Gates previously told the Daily Mail that he would be gifting his children $10 million each, adding it would not do them any favours to leave more.
“I definitely think leaving kids massive amounts of money is not a favour to them. Warren Buffett was part of an article in Fortune talking about this in 1986 before I met him and it made me think about it and decide he was right,” the American billionaire said in a Reddit ‘Ask Me Anything’ discussion in 2017.
Gates had announced at a TED conference in Canada in 2014 that his vast fortune would go to the family’s foundation – the Bill and Melinda Gates Foundation, the world’s largest private charity.
Bill and Melinda Gates, along with a few other billionaires, created a Giving Pledge in 2010 encouraging the ultra-wealthy to donate the majority of their wealth to philanthropic causes.
Who else is doing this?
Bill Gates is not the only billionaire to decide not to leave all of his wealth to his children.
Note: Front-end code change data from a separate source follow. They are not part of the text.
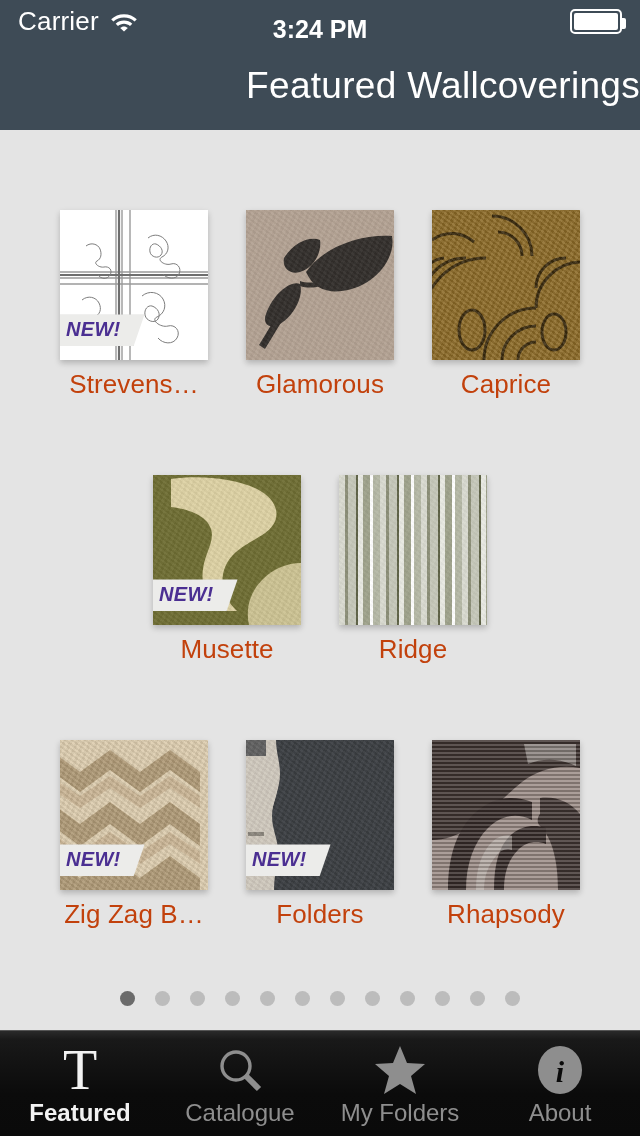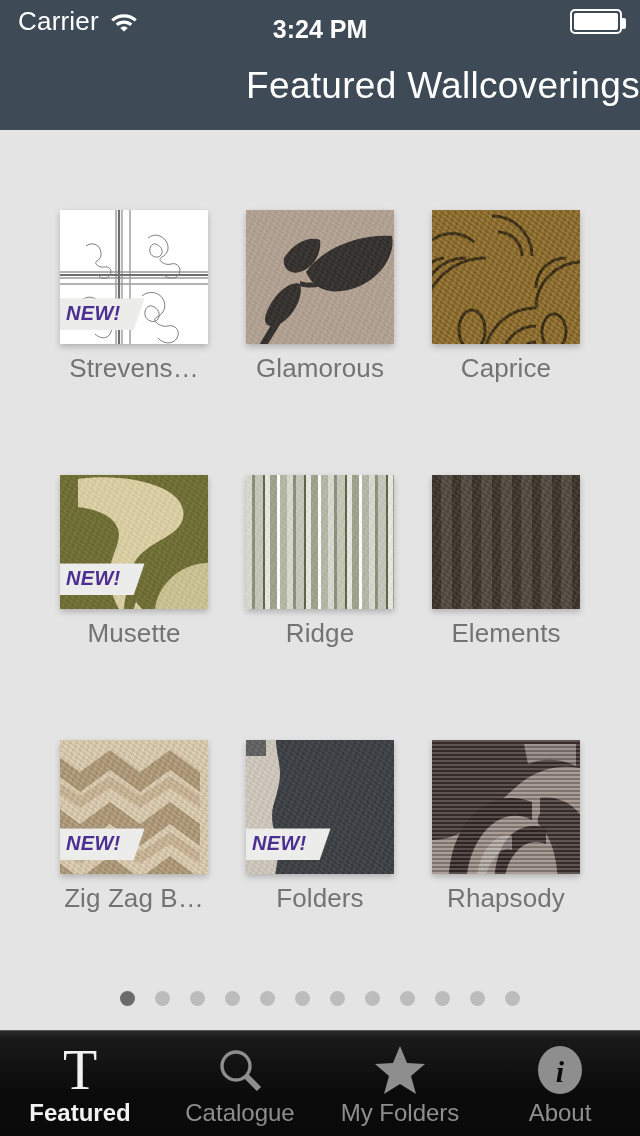--- a/index.html
+++ b/index.html
@@ -51,7 +51,7 @@
   .row.r3 { top:610px; }
 
   .tile { width:148px; display:flex; flex-direction:column; align-items:center; }
-  .swatch-wrap { position:relative; width:148px; height:134px; }
+  .swatch-wrap { position:relative; width:148px; height:150px; }
   .swatch {
     position:absolute; inset:0;
     background:#ccc; overflow:hidden;

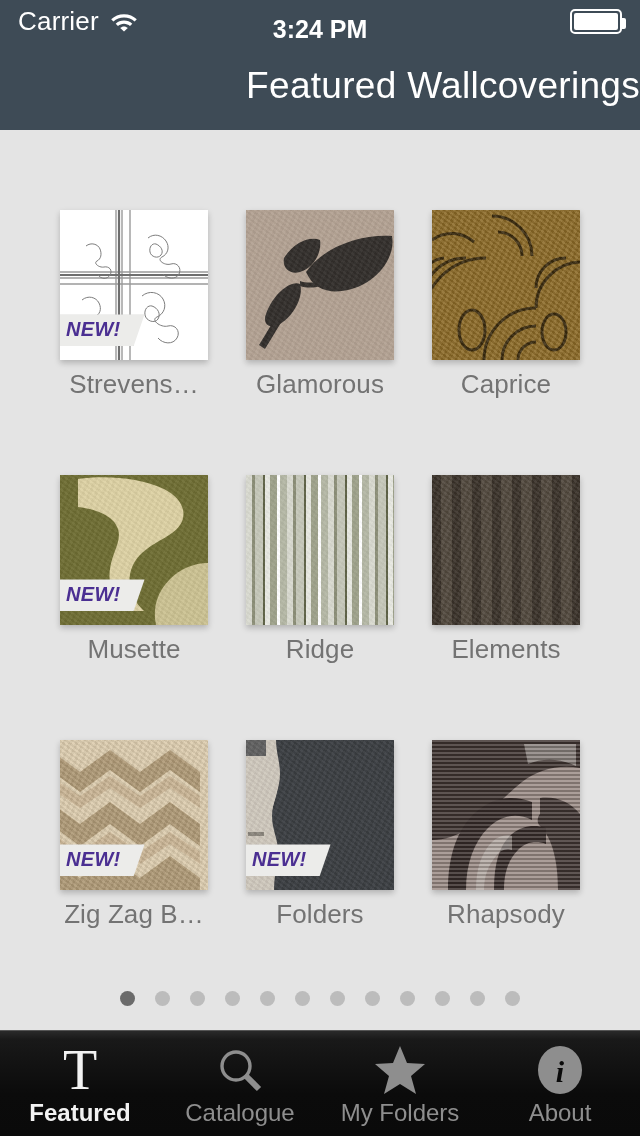--- a/index.html
+++ b/index.html
@@ -71,7 +71,7 @@
     line-height:1.08;
   }
   .tile-label {
-    margin-top:9px; font-size:26px; color:#737373;
+    margin-top:9px; font-size:26px; color:#c2410c;
     white-space:nowrap; text-align:center; letter-spacing:.1px;
   }
 

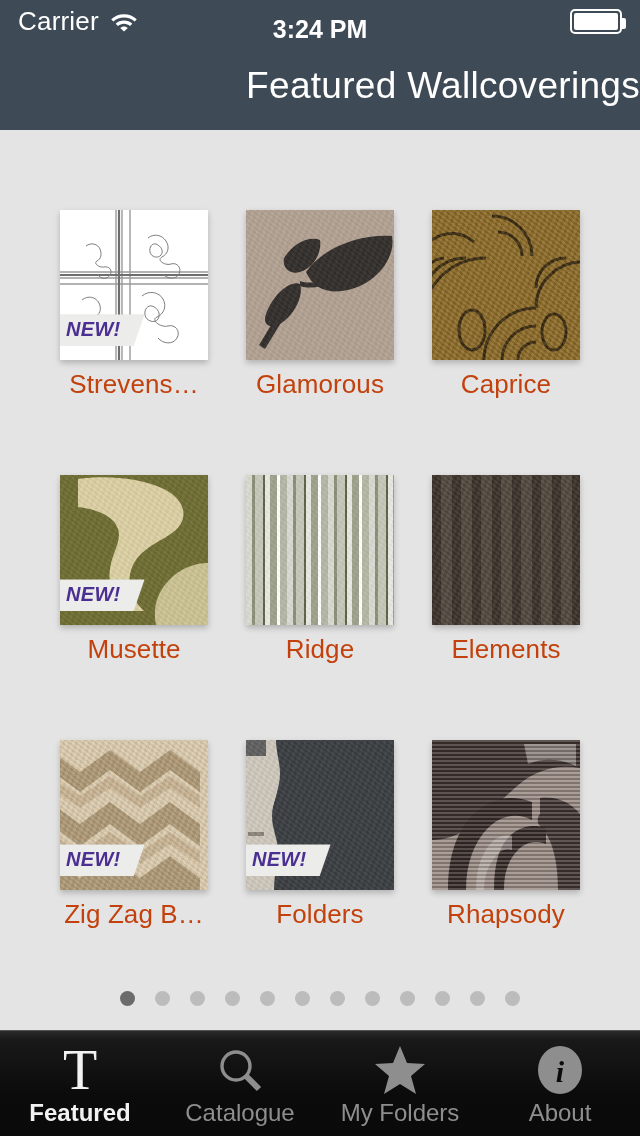--- a/index.html
+++ b/index.html
@@ -292,16 +292,6 @@
         <div class="tile-label">Ridge</div>
       </div>
 
-      <div class="tile">
-        <div class="swatch-wrap">
-          <div class="swatch">
-            <div class="art art-elements">
-              <div class="noise" style="opacity:.7"></div>
-            </div>
-          </div>
-        </div>
-        <div class="tile-label">Elements</div>
-      </div>
     </div>
 
     <div class="row r3">

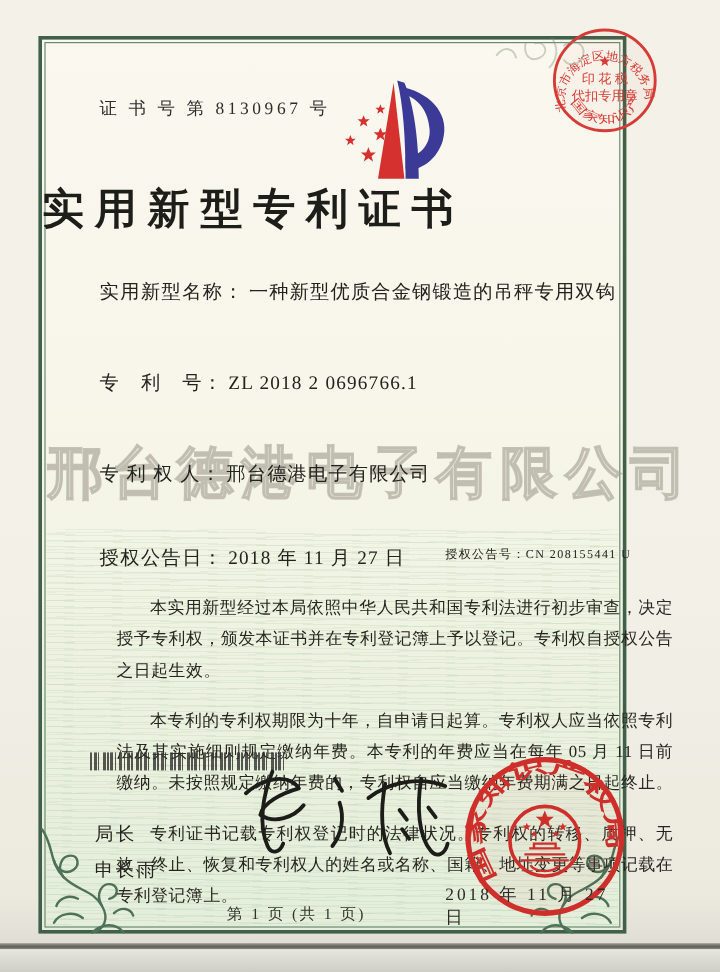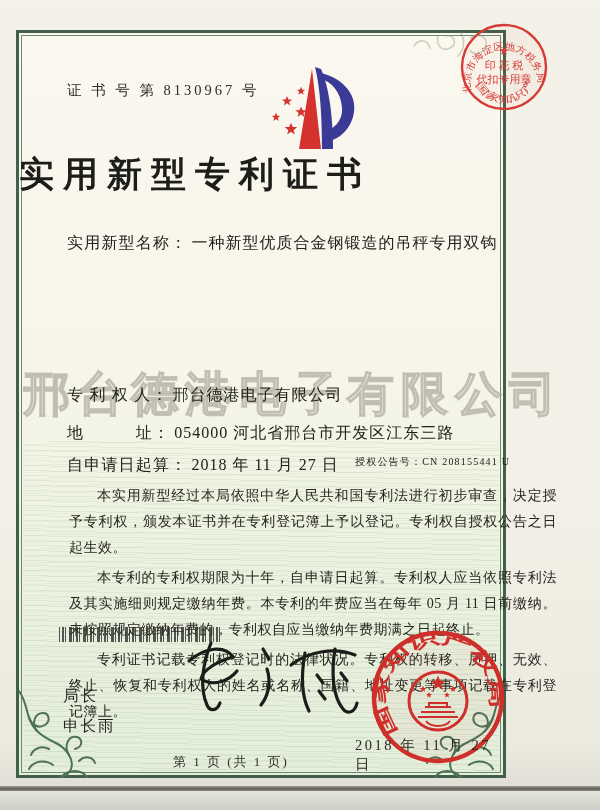--- a/index.html
+++ b/index.html
@@ -14,7 +14,7 @@
 
   
   .frame{
-    position:absolute;left:16px;top:30px;width:490px;height:748px;
+    position:absolute;left:32px;top:30px;width:490px;height:748px;
     border:3px solid #41604a;box-sizing:border-box;
     background:linear-gradient(180deg,#faf8ef 0%,#f8f6ea 40%,#eef3e1 68%,#e4eeda 100%);
   }

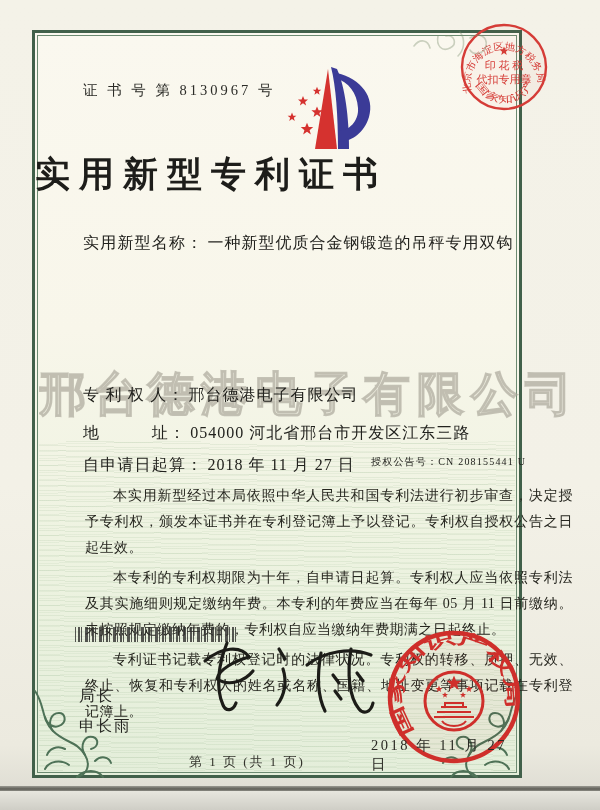--- a/index.html
+++ b/index.html
@@ -105,6 +105,9 @@
 
   <div class="row" style="top:200px">
     <span class="lbl">实用新型名称：</span><span class="val">一种新型优质合金钢锻造的吊秤专用双钩</span>
+  </div>
+  <div class="row" style="top:276px">
+    <span class="lbl">专　利　号：</span><span class="val">ZL 2018 2 0696766.1</span>
   </div>
   <div class="row" style="top:352px">
     <span class="lbl">专 利 权 人：</span><span class="val">邢台德港电子有限公司</span>

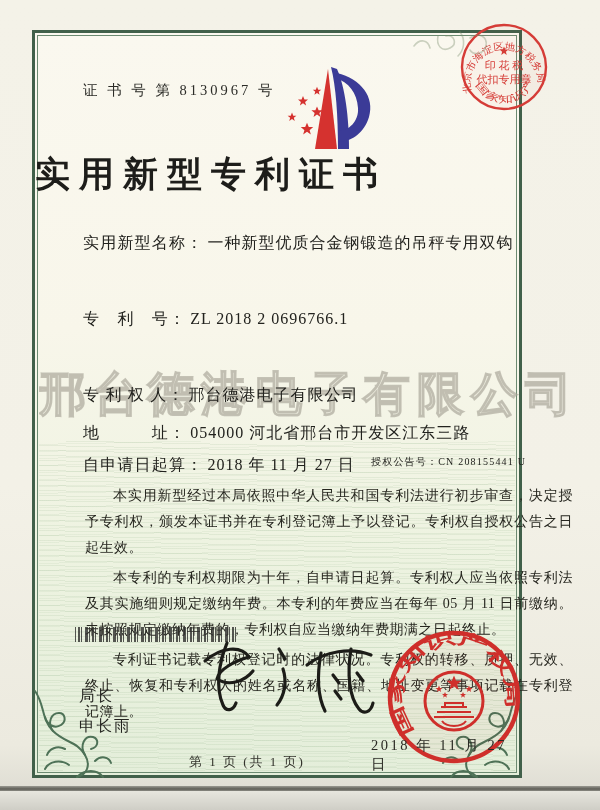--- a/index.html
+++ b/index.html
@@ -111,9 +111,6 @@
   </div>
   <div class="row" style="top:352px">
     <span class="lbl">专 利 权 人：</span><span class="val">邢台德港电子有限公司</span>
-  </div>
-  <div class="row" style="top:390px">
-    <span class="lbl">地　　　址：</span><span class="val">054000  河北省邢台市开发区江东三路</span>
   </div>
   <div class="row" style="top:422px">
     <span class="lbl">自申请日起算：</span><span class="val">2018 年 11 月 27 日</span>

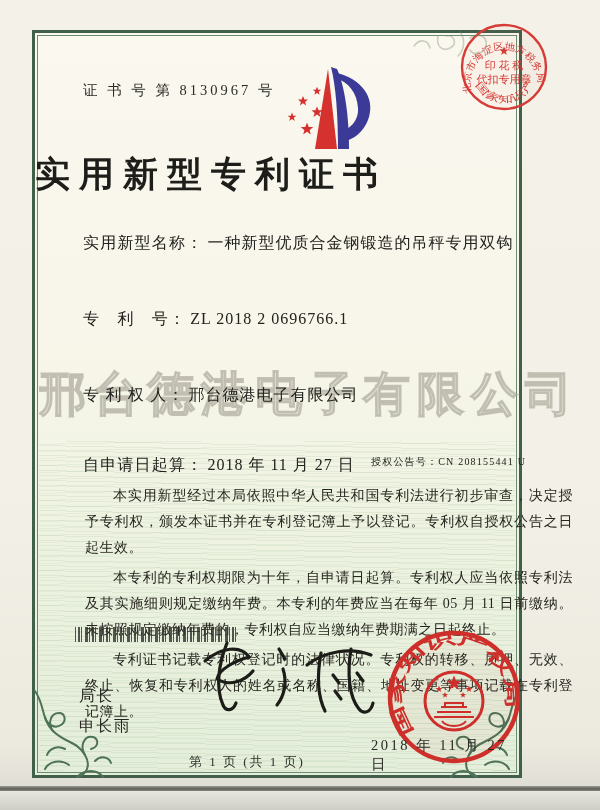--- a/index.html
+++ b/index.html
@@ -113,7 +113,7 @@
     <span class="lbl">专 利 权 人：</span><span class="val">邢台德港电子有限公司</span>
   </div>
   <div class="row" style="top:422px">
-    <span class="lbl">自申请日起算：</span><span class="val">2018 年 11 月 27 日</span>
+    <span class="lbl">授权公告日：</span><span class="val">2018 年 11 月 27 日</span>
   </div>
   <div class="row-r" style="top:422px">
     <span class="lbl">授权公告号：</span><span class="val">CN 208155441 U</span>

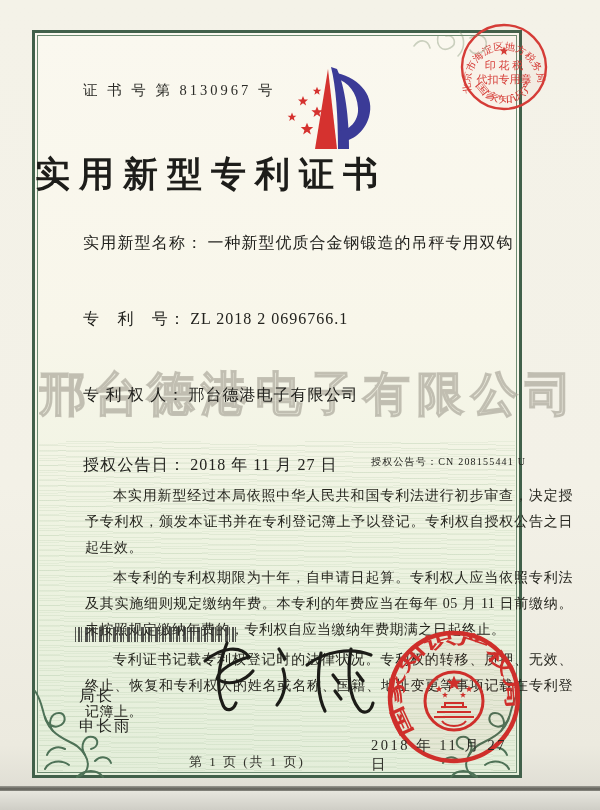--- a/index.html
+++ b/index.html
@@ -52,7 +52,7 @@
 
   .paras{position:absolute;left:46px;top:446px;width:496px;z-index:2;
          font-size:14px;line-height:26px;color:#26261f;text-align:justify;}
-  .paras p{margin:4px;text-indent:2em;letter-spacing:0.5px;}
+  .paras p{margin:16px;text-indent:2em;letter-spacing:0.5px;}
 
   .barcode{position:absolute;left:40px;top:594px;width:162px;height:15px;opacity:.8;z-index:2;
     background:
Billionaire investor Warren Buffett told Fortune in 1986 that he would give his three children “enough money so that they would feel they could do anything, but not so much that they could do nothing.”
He still maintains they would not get an inheritance from his $96 billion fortune but would be in charge of donating 99.5 per cent of it. Buffett plans to give almost all of his wealth to charitable organisations.
Amazon founder Jeff Bezos also plans to leave the majority of his wealth to charity instead of his four children.
Billionaire Michael Bloomberg is also among the wealthy who say will prioritise philanthropy rather than passing down generational wealth. The former New York City mayor wrote in his Giving Pledge letter: “If you want to do something for your children and show how much you love them, the single best thing — by far — is to support organisations that will create a better world for them and their children.”
Philanthropist Laurene Powell Jobs, the wife of the late Apple founder Steve Jobs, has said the billions she inherited from her husband would not pass to her three children with him.
“I inherited my wealth from my husband, who didn’t care about the accumulation of wealth,” Powell Jobs, the founder of the investment organisation Emerson Collective, told New York Times (NYT) in 2020. “I am doing this in honour of his work, and I’ve dedicated my life to doing the very best I can to distribute it effectively, in ways that lift up individuals and communities in a sustainable way.
“If I live long enough, it ends with me.”